How to debug random unhandled EPIPE error #4470

florian-besser · 2024-08-28T10:47:30Z

Node.js Version

v20.17.0

NPM Version

10.8.1

Operating System

Darwin ip-192-168-201-130.ap-southeast-1.compute.internal 23.6.0 Darwin Kernel Version 23.6.0: Mon Jul 29 21:14:30 PDT 2024; root:xnu-10063.141.2~1/RELEASE_ARM64_T6030 arm64

Subsystem

events, process

Description

My application randomly terminates with the following lines being last in the log:

node:events:497
      throw er; // Unhandled 'error' event
      ^

Error: write EPIPE
    at WriteWrap.onWriteComplete [as oncomplete] (node:internal/stream_base_commons:95:16)
    at WriteWrap.callbackTrampoline (node:internal/async_hooks:130:17)
Emitted 'error' event on Socket instance at:
    at emitErrorNT (node:internal/streams/destroy:169:8)
    at emitErrorCloseNT (node:internal/streams/destroy:128:3)
    at process.processTicksAndRejections (node:internal/process/task_queues:82:21) {
  errno: -32,
  code: 'EPIPE',
  syscall: 'write'
}

Node.js v20.17.0

I am unsure how to best debug this issue as the stack trace doesn't contain any part in our codebase.

We use NestJS, which adds another layer of complexity as the pipe which seemingly couldn't be written to might not even be something in our application code.

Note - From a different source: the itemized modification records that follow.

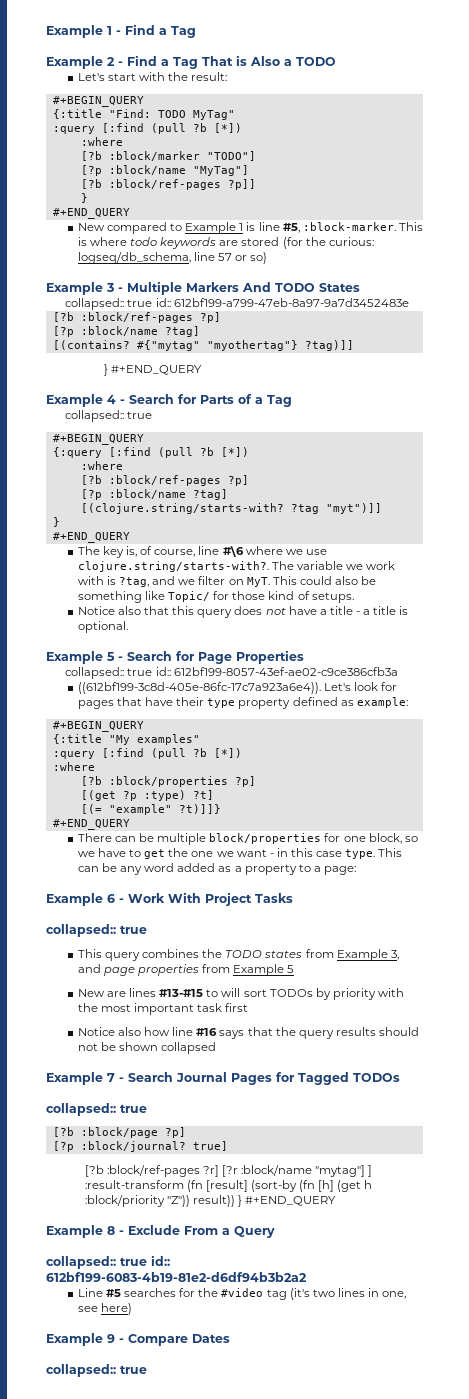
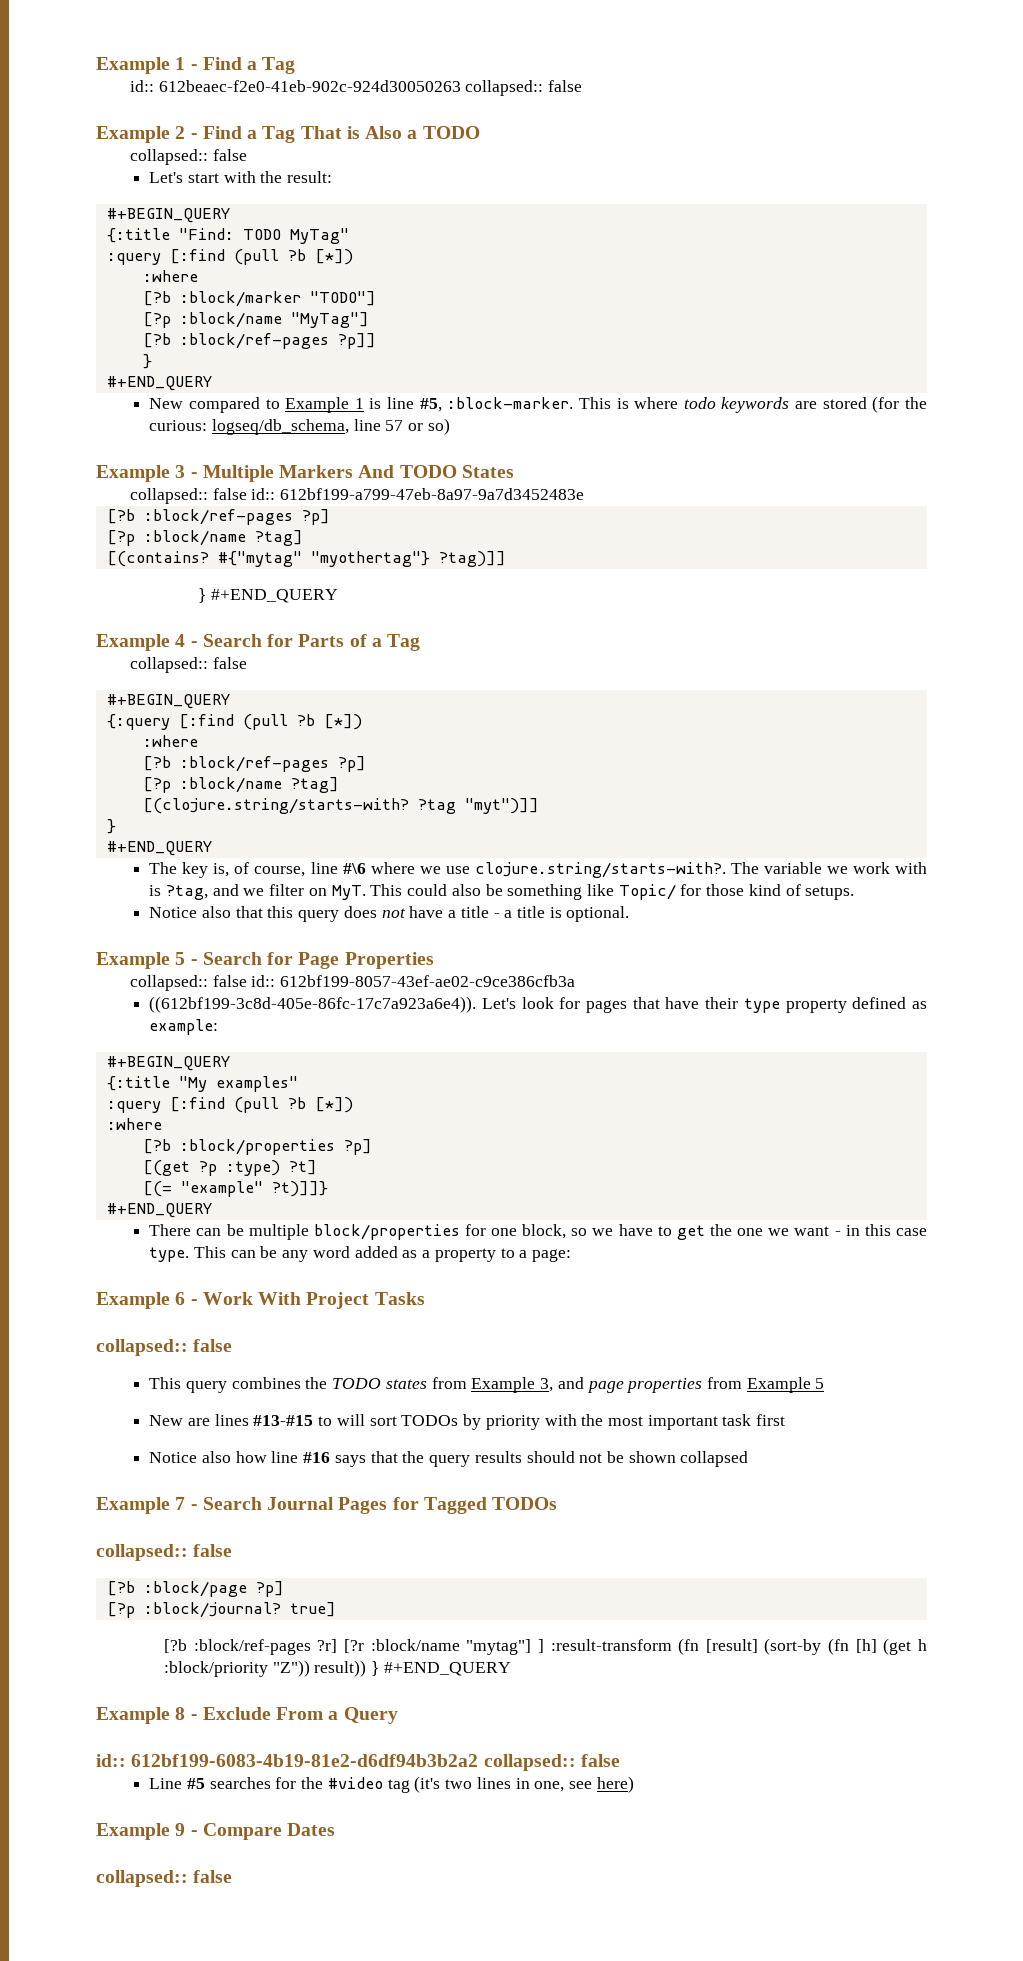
+ id:: 612beaec-f2e0-41eb-902c-924d30050263 collapsed:: false
  Example 2 - Find a Tag That is Also a TODO
+ collapsed:: false
- collapsed:: true id:: 612bf199-a799-47eb-8a97-9a7d3452483e
+ collapsed:: false id:: 612bf199-a799-47eb-8a97-9a7d3452483e
  Example 4 - Search for Parts of a Tag
- collapsed:: true
+ collapsed:: false
- collapsed:: true id:: 612bf199-8057-43ef-ae02-c9ce386cfb3a
+ collapsed:: false id:: 612bf199-8057-43ef-ae02-c9ce386cfb3a
  Example 6 - Work With Project Tasks
- collapsed:: true
+ collapsed:: false
  Example 7 - Search Journal Pages for Tagged TODOs
- collapsed:: true
+ collapsed:: false
- collapsed:: true id:: 612bf199-6083-4b19-81e2-d6df94b3b2a2
+ id:: 612bf199-6083-4b19-81e2-d6df94b3b2a2 collapsed:: false
  Example 9 - Compare Dates
- collapsed:: true
+ collapsed:: false

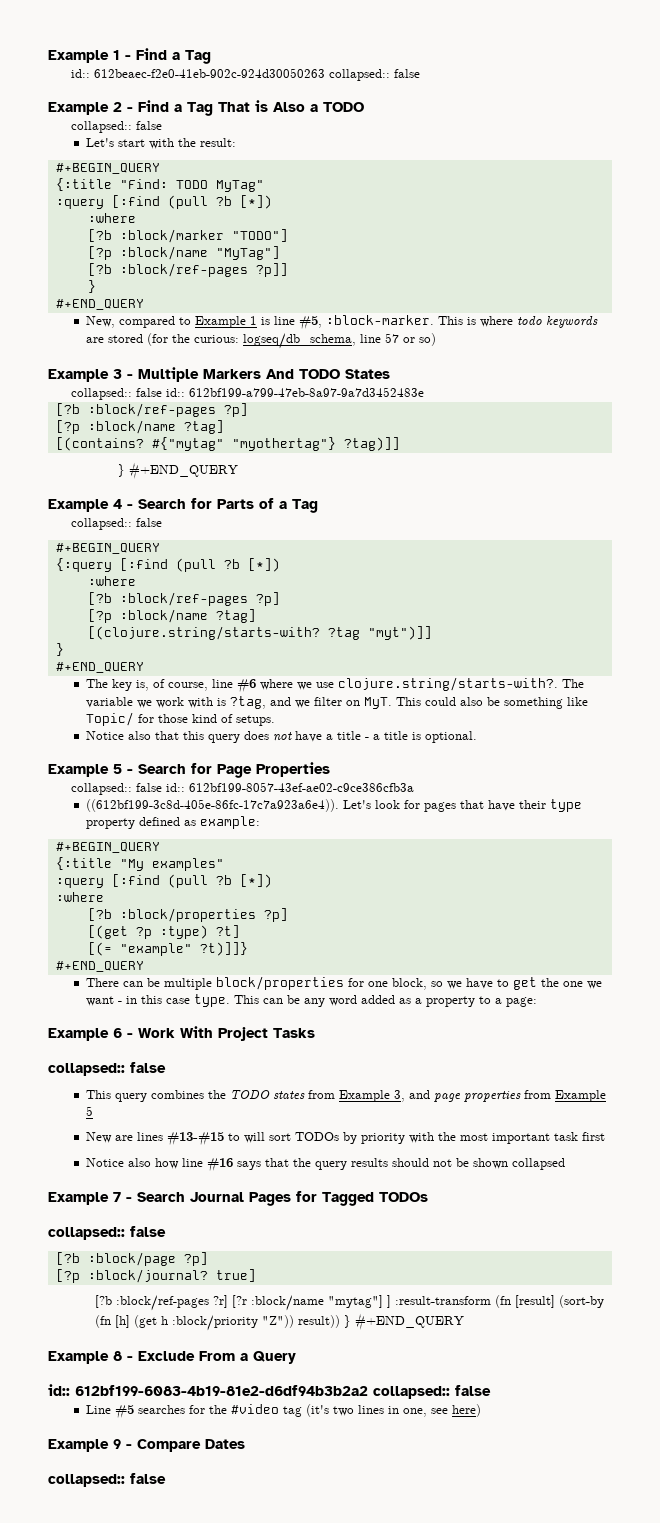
- New compared to Example 1 is line #5, :block-marker.
+ New, compared to Example 1 is line #5, :block-marker.
- The key is, of course, line #\6 where we use clojure.string/starts-with?.
+ The key is, of course, line #6 where we use clojure.string/starts-with?.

Due to the random nature I'm hesitant to run always with NODE_DEBUG=net, as I cannot reproduce the issue reliably.

Minimal Reproduction

Unable, codebase is proprietary and issue appears randomly

Output

node:events:497
      throw er; // Unhandled 'error' event
      ^

Error: write EPIPE
    at WriteWrap.onWriteComplete [as oncomplete] (node:internal/stream_base_commons:95:16)
    at WriteWrap.callbackTrampoline (node:internal/async_hooks:130:17)
Emitted 'error' event on Socket instance at:
    at emitErrorNT (node:internal/streams/destroy:169:8)
    at emitErrorCloseNT (node:internal/streams/destroy:128:3)
    at process.processTicksAndRejections (node:internal/process/task_queues:82:21) {
  errno: -32,
  code: 'EPIPE',
  syscall: 'write'
}

Node.js v20.17.0

Before You Submit

I have looked for issues that already exist before submitting this
My issue follows the guidelines in the README file, and follows the 'How to ask a good question' guide at https://stackoverflow.com/help/how-to-ask

The text was updated successfully, but these errors were encountered:

RedYetiDev · 2024-08-28T17:08:28Z

Unable, codebase is proprietary and issue appears randomly

It's hard to debug when there isn't any code provided. Maybe try asking on another platform?

gireeshpunathil · 2024-08-29T01:19:49Z

in general, installing an error handler and logging incidents for all your streams is a best practice, that way we will know which stream broke.

florian-besser · 2024-08-29T01:56:14Z

@gireeshpunathil we do add error handler to all our streams, unfortunately this seems to not trigger in the case above.

For example when we open a WebSocket we add:

ws.addEventListener('error', (event: WebSocket.ErrorEvent) => {
      logger.error(event.error, `WebSocket error encountered`);
    });

In the case above tough we see no log lines, meaning some other stream seems to have faulted.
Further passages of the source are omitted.